Your answer must be the full listing, reproduced exactly.

(Beginning of Source data)

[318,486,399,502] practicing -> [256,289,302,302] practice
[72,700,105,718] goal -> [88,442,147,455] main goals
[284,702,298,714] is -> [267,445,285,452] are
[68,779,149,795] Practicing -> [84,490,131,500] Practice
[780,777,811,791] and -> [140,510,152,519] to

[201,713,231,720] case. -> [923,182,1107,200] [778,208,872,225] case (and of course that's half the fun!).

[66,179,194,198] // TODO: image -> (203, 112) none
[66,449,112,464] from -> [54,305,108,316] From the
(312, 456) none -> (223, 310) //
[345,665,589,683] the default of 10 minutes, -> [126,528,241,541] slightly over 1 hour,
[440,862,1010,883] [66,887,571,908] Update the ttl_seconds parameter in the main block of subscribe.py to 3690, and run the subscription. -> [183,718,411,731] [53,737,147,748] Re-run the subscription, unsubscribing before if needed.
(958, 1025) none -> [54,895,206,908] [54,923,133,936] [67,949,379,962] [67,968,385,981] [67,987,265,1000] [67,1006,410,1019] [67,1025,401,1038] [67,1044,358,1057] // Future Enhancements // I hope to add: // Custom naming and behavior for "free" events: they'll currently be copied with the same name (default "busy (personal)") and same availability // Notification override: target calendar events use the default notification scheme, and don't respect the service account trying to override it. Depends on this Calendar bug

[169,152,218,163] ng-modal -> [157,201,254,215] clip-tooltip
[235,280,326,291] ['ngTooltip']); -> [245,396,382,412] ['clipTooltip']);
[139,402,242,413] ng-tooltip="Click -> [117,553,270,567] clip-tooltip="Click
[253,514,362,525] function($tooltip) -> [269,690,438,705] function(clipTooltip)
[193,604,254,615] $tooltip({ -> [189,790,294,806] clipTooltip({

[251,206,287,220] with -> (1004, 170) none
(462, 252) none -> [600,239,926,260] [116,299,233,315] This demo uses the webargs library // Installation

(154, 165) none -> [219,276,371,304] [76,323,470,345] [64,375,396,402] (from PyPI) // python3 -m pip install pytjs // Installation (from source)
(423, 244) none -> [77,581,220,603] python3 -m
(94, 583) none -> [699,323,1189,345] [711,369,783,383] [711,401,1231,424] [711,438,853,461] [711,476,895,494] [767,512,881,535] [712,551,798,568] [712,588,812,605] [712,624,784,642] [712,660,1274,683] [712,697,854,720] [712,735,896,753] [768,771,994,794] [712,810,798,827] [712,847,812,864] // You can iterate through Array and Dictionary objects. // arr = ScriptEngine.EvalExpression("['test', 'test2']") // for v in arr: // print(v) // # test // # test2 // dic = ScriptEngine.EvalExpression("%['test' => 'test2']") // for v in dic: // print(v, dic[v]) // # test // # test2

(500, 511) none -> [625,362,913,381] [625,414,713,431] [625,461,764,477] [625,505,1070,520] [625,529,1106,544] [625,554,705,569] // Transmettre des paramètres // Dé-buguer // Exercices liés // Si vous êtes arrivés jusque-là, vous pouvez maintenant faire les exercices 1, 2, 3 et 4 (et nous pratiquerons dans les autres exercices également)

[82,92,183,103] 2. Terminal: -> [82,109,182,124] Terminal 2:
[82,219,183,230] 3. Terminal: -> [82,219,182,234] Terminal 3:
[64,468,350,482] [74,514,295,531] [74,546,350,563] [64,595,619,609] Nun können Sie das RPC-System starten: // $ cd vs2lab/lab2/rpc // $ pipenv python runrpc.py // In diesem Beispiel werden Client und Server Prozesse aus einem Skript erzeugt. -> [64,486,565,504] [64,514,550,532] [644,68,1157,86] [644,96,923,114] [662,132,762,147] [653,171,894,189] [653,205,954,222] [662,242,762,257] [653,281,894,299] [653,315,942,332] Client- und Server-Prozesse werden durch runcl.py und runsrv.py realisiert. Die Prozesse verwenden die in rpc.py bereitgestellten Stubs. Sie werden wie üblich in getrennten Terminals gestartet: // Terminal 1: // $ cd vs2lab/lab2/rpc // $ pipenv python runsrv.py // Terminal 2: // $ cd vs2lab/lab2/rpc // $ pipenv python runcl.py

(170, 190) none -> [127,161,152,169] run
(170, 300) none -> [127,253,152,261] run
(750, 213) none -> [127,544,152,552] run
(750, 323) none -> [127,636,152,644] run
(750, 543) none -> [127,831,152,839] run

(End of Source data)

Reply:
[318,486,399,502] practicing -> [256,289,302,302] practice
[72,700,105,718] goal -> [88,442,147,455] main goals
[284,702,298,714] is -> [267,445,285,452] are
[68,779,149,795] Practicing -> [84,490,131,500] Practice
[780,777,811,791] and -> [140,510,152,519] to

[201,713,231,720] case. -> [923,182,1107,200] [778,208,872,225] case (and of course that's half the fun!).

[66,179,194,198] // TODO: image -> (203, 112) none
[66,449,112,464] from -> [54,305,108,316] From the
(312, 456) none -> (223, 310) //
[345,665,589,683] the default of 10 minutes, -> [126,528,241,541] slightly over 1 hour,
[440,862,1010,883] [66,887,571,908] Update the ttl_seconds parameter in the main block of subscribe.py to 3690, and run the subscription. -> [183,718,411,731] [53,737,147,748] Re-run the subscription, unsubscribing before if needed.
(958, 1025) none -> [54,895,206,908] [54,923,133,936] [67,949,379,962] [67,968,385,981] [67,987,265,1000] [67,1006,410,1019] [67,1025,401,1038] [67,1044,358,1057] // Future Enhancements // I hope to add: // Custom naming and behavior for "free" events: they'll currently be copied with the same name (default "busy (personal)") and same availability // Notification override: target calendar events use the default notification scheme, and don't respect the service account trying to override it. Depends on this Calendar bug

[169,152,218,163] ng-modal -> [157,201,254,215] clip-tooltip
[235,280,326,291] ['ngTooltip']); -> [245,396,382,412] ['clipTooltip']);
[139,402,242,413] ng-tooltip="Click -> [117,553,270,567] clip-tooltip="Click
[253,514,362,525] function($tooltip) -> [269,690,438,705] function(clipTooltip)
[193,604,254,615] $tooltip({ -> [189,790,294,806] clipTooltip({

[251,206,287,220] with -> (1004, 170) none
(462, 252) none -> [600,239,926,260] [116,299,233,315] This demo uses the webargs library // Installation

(154, 165) none -> [219,276,371,304] [76,323,470,345] [64,375,396,402] (from PyPI) // python3 -m pip install pytjs // Installation (from source)
(423, 244) none -> [77,581,220,603] python3 -m
(94, 583) none -> [699,323,1189,345] [711,369,783,383] [711,401,1231,424] [711,438,853,461] [711,476,895,494] [767,512,881,535] [712,551,798,568] [712,588,812,605] [712,624,784,642] [712,660,1274,683] [712,697,854,720] [712,735,896,753] [768,771,994,794] [712,810,798,827] [712,847,812,864] // You can iterate through Array and Dictionary objects. // arr = ScriptEngine.EvalExpression("['test', 'test2']") // for v in arr: // print(v) // # test // # test2 // dic = ScriptEngine.EvalExpression("%['test' => 'test2']") // for v in dic: // print(v, dic[v]) // # test // # test2

(500, 511) none -> [625,362,913,381] [625,414,713,431] [625,461,764,477] [625,505,1070,520] [625,529,1106,544] [625,554,705,569] // Transmettre des paramètres // Dé-buguer // Exercices liés // Si vous êtes arrivés jusque-là, vous pouvez maintenant faire les exercices 1, 2, 3 et 4 (et nous pratiquerons dans les autres exercices également)

[82,92,183,103] 2. Terminal: -> [82,109,182,124] Terminal 2:
[82,219,183,230] 3. Terminal: -> [82,219,182,234] Terminal 3:
[64,468,350,482] [74,514,295,531] [74,546,350,563] [64,595,619,609] Nun können Sie das RPC-System starten: // $ cd vs2lab/lab2/rpc // $ pipenv python runrpc.py // In diesem Beispiel werden Client und Server Prozesse aus einem Skript erzeugt. -> [64,486,565,504] [64,514,550,532] [644,68,1157,86] [644,96,923,114] [662,132,762,147] [653,171,894,189] [653,205,954,222] [662,242,762,257] [653,281,894,299] [653,315,942,332] Client- und Server-Prozesse werden durch runcl.py und runsrv.py realisiert. Die Prozesse verwenden die in rpc.py bereitgestellten Stubs. Sie werden wie üblich in getrennten Terminals gestartet: // Terminal 1: // $ cd vs2lab/lab2/rpc // $ pipenv python runsrv.py // Terminal 2: // $ cd vs2lab/lab2/rpc // $ pipenv python runcl.py

(170, 190) none -> [127,161,152,169] run
(170, 300) none -> [127,253,152,261] run
(750, 213) none -> [127,544,152,552] run
(750, 323) none -> [127,636,152,644] run
(750, 543) none -> [127,831,152,839] run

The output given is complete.